Absolutely not. I personally know too many people who have exactly that in their real life to think it’s not possible—to think it fluffy, stupid, immature fantasy.

It’s disrespectful to call their real life situations a fantasy, as though they didn’t work damn hard for that happiness. We need to respect when things go right in relationships and not just spout inaccurate statistics that lead people to think that it’s just too hard to bother fighting for happiness.

Can Love Conquer All?

I won’t claim that love can conquer all because “all” encompasses an awful lot. Everything, in fact. *smile* And love probably couldn’t conquer things like our sun going supernova and the like. *grin*

But from my parents’ experience, I know for a fact what love can conquer. In honor of Valentine’s Day, let me share a bit about how my parents’ relationship started…

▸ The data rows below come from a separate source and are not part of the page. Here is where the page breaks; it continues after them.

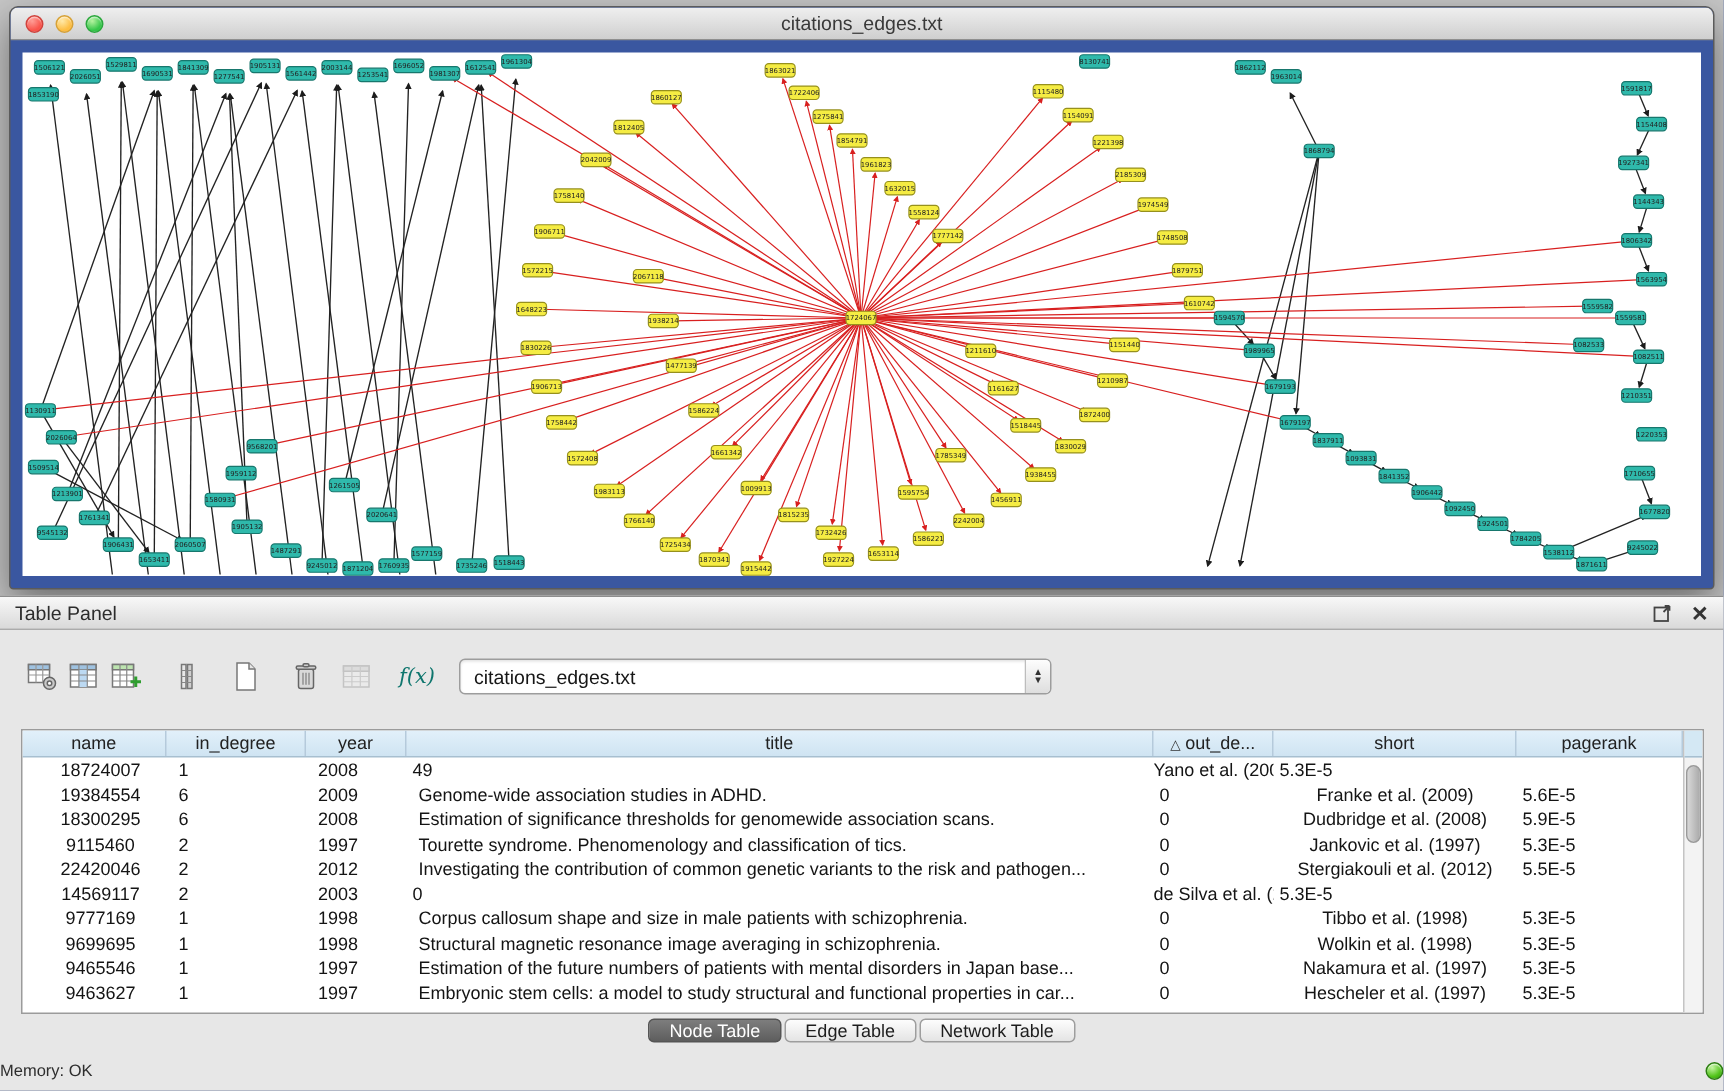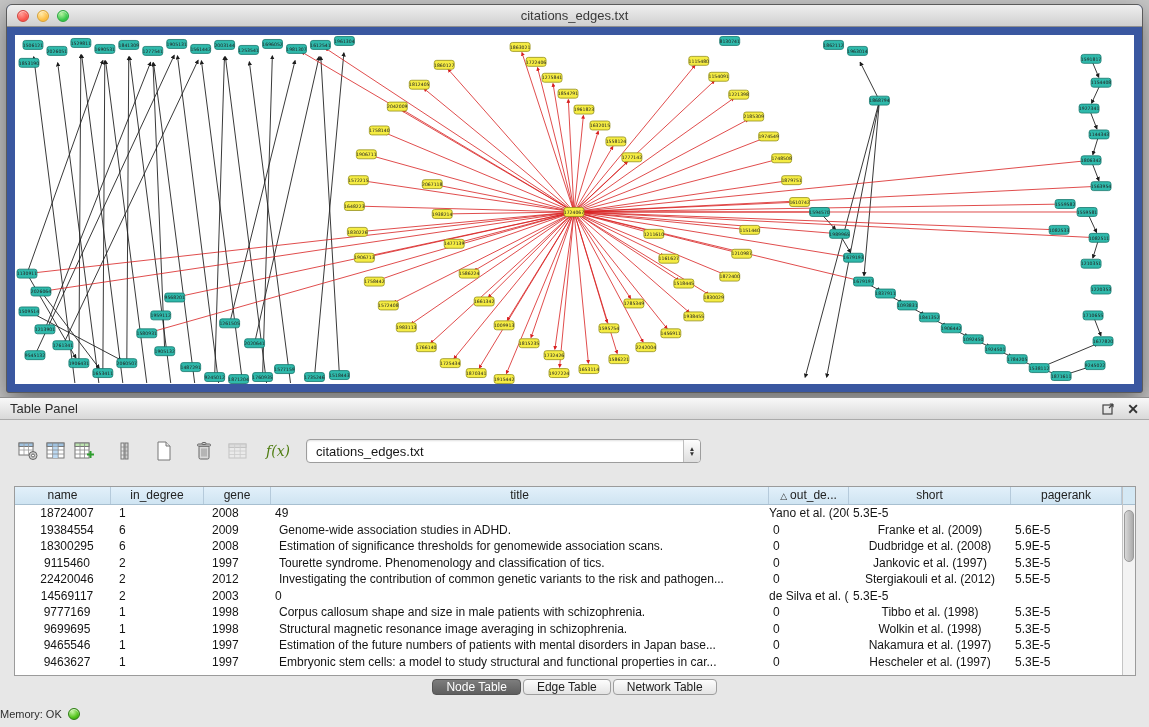"f(x)" .fx-label { color: #4d7c0f -> #0f766e }
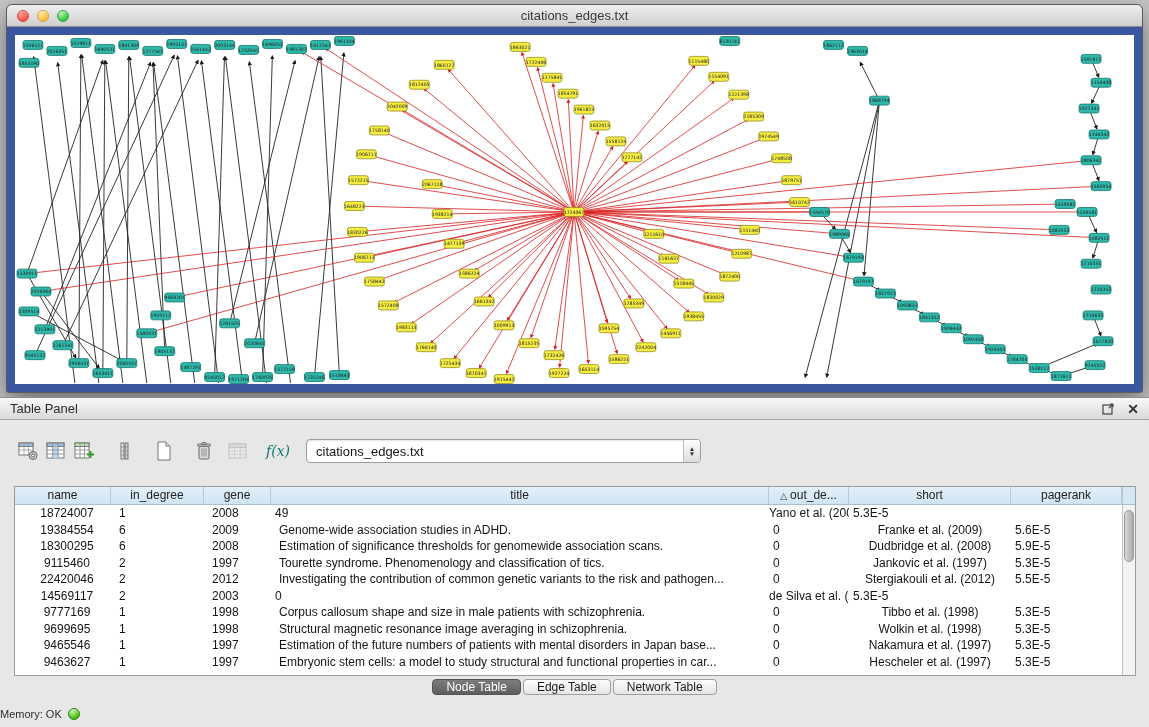"gene" span { text: gene -> year }
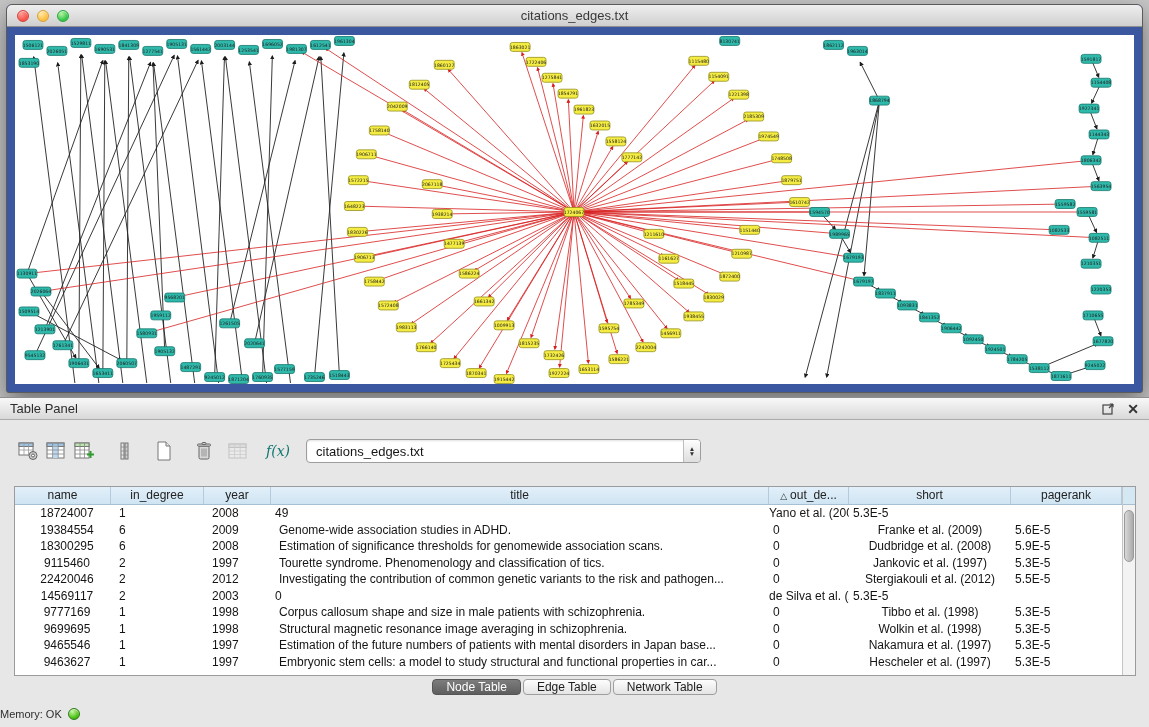"Memory: OK" .statusbar { justify-content: flex-start -> space-between }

  • My mom and her serious boyfriend had just “sort of” broken up when my dad walked into her life. (So right away, they’re falling into the “rebound” category. They’re doomed, right?)
  • My dad wasn’t looking for a serious girlfriend because he was getting ready to move. (Yep, “not looking” and a long distance relationship if it does continue. Definitely doomed.)
  • My dad leaves, comes back for a visit a couple of months later, and my mom gets pregnant. Cue the shotgun wedding. (Doomed or shot—maybe both.)
  • My mom moves to be with this guy she barely knows, away from her family, friends, and all support for the first time in her life, is pregnant, and doesn’t even know how to boil water. (Gah! This sounds more like a horror movie waiting to happen than a romance novel.)
  • They’re dirt-poor, and I mean that literally. Their kitchen floor actually used dirt in part. (Okay, now they’re just piling on. This can’t be real, right?)
  • Every nightmare you can imagine about rats, bees, fire ants, cockroaches the size of your hand, maggots, dangerous reptiles, etc. comes true while they’re living in their little backwater shack. (In other words, my mom could qualify as “Too Stupid To Live” for not just screaming “uncle” and heading back to her parents.)

So how does this not-so-romantic story end? As I mentioned on Facebook, nearing 50 years later, this was the card my dad gave my mom a couple weeks ago:

Card from my dad to my mom with text: You Are My Life, My Love, My Past, Present, and Future, My Yesterday, My Tomorrow, My Forever

Say it with me… Aww! *smile*

Was it easy? Nope. My dad worked two full-time jobs until I was a teen, and there were times I thought for sure they’d get a divorce.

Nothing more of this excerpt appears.